Destruktive Belastungen

„Gott hat den Menschen die Möglichkeit gegeben, bei anderen Rat zu holen; Es wäre selbstüberhebliche Tollkühnheit, wollte einer von diesem Angebot keinen Gebrauch machen.“ Dieser Ausspruch Dietrich Bonhoeffers ist für die Kemptener Beratungsstelle für Ehe-, Familien- und Lebensprobleme (EFLB) der Diözese Augsburg seit 30 Jahren eine Selbstverständlichkeit. Vergangenen Mittwoch feierte die Einrichtung offiziell ihr 30-jähriges Bestehen.

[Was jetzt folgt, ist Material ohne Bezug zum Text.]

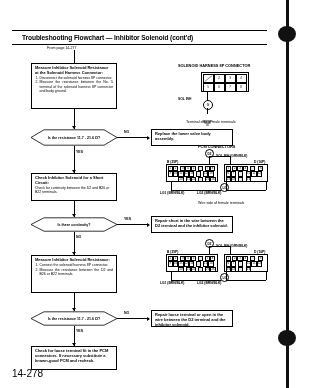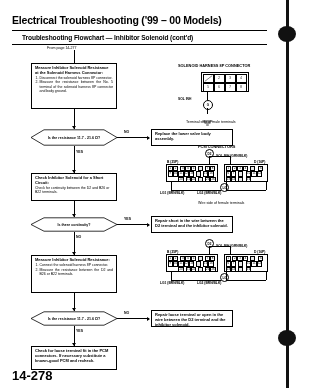--- a/index.html
+++ b/index.html
@@ -68,7 +68,6 @@
 
 <div class="page">
 
-  <div class="hdr-title">Electrical Troubleshooting ('99 – 00 Models)</div>
   <div class="hdr-rule"></div>
   <div class="sub-title">Troubleshooting Flowchart — Inhibitor Solenoid (cont'd)</div>
   <div class="sub-rule"></div>

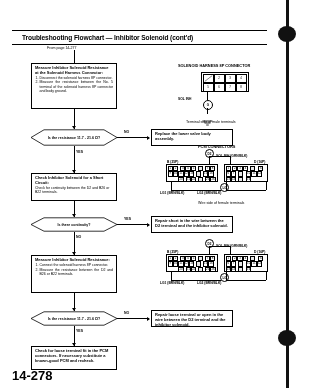--- a/index.html
+++ b/index.html
@@ -60,7 +60,7 @@
   .pinlbl{position:absolute;font-size:3.3px;font-weight:bold;white-space:nowrap;}
   .blocklbl{position:absolute;font-size:3.3px;font-weight:bold;white-space:nowrap;}
 
-  .pagenum{position:absolute;left:12px;top:368px;font-size:13px;font-weight:bold;}
+  .pagenum{position:absolute;left:12px;top:368px;font-size:10px;font-weight:normal;}
   .gnd{position:absolute;}
 </style>
 </head>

Die EFLB stehen zur Verfügung, wenn es um „schnelle Hilfe bei akuten Ehe- und Lebenskrisen, um eine Orientierung in einer unübersichtlichen Problemsituation oder um die Bewältigung von individuellen, ehelichen, partnerschaftlichen, familiären oder auch beruflichen Problemen und destruktiven Belastungen geht“. Insbesondere heutzutage bräuchten immer mehr Menschen immer mehr Beratung, da der Kontrast zwischen Wunsch und Wirklichkeit immer stärker und die Anforderungen der Zeit immer härter würden, bestätigte Elmar Schütz, Leiter der Beratungsstelle. Maria Lauterbacher und andere katholische Frauen könnten eigentlich als Begründerinnen der Beratungsstelle gelten, da sie vor etwa 50 Jahren in Weitnau ehrenamtlich mit den Eheberatungen begonnen hatten. Offiziell gibt es die EFLB in Kempten nun seit 30 Jahren, in Kaufbeuren seit gut 20 Jahren. Gemeinsam könne man also ein 50-jähriges Bestehen feiern, so Elmar Schütz. Und es wurde auch gebührend gefeiert: Im Pfarramt St. Lorenz sprachen zahlreiche Gäste ihre Anerkennung über die Arbeit der Einrichtung aus. Dekan Dr. Michael Lechner, Stadtpfarrer von St. Lorenz und Leiter der City-Seelsorge, sowie die Pfarrerin der St.-Mang-Kirche, Marlies Gampert, lobten die Zusammenarbeit mit der Beratungsstelle, was eine große Erleichterung und Entlastung für die Vertreter der Geistlichkeit bedeute. Die Oberbürgermeister von Kempten und Kaufbeuren, Dr. Ulrich Netzer und Stefan Bosse (beide CSU), sowie andere Prominente der Kommunalpolitik betonten die Bedeutung der kirchlichen Beratungsstellen. Doch Probleme können auch unterhaltsam angegangen werden, wie der Chor „Voice Essence“ bewies. Ihm oblag es, die Feier musikalisch a capella zu untermalen – was ihm übrigens hervorragend gelang. Pianistin und Kabarettistin Jutta Pockrandt aus Marktoberdorf betrachtete gesellschaftliche Probleme aus ihrer ganz eigenen, witzig-spritzigen, jedoch „hoch-esoterischen“ Sicht – zum Vergnügen des Publikums. Im täglichen Leben wird den Psychologen/-innen in den EFLB viel abverlangt, oft gehen sie selbst an ihre Grenzen angesichts der Vielfältigkeit menschlicher Schwierigkeiten und Konflikte. Ein besonderer Dank ging deshalb auch an Gesine Wenkemann, seit 18 Jahren Psychologin der EFLB.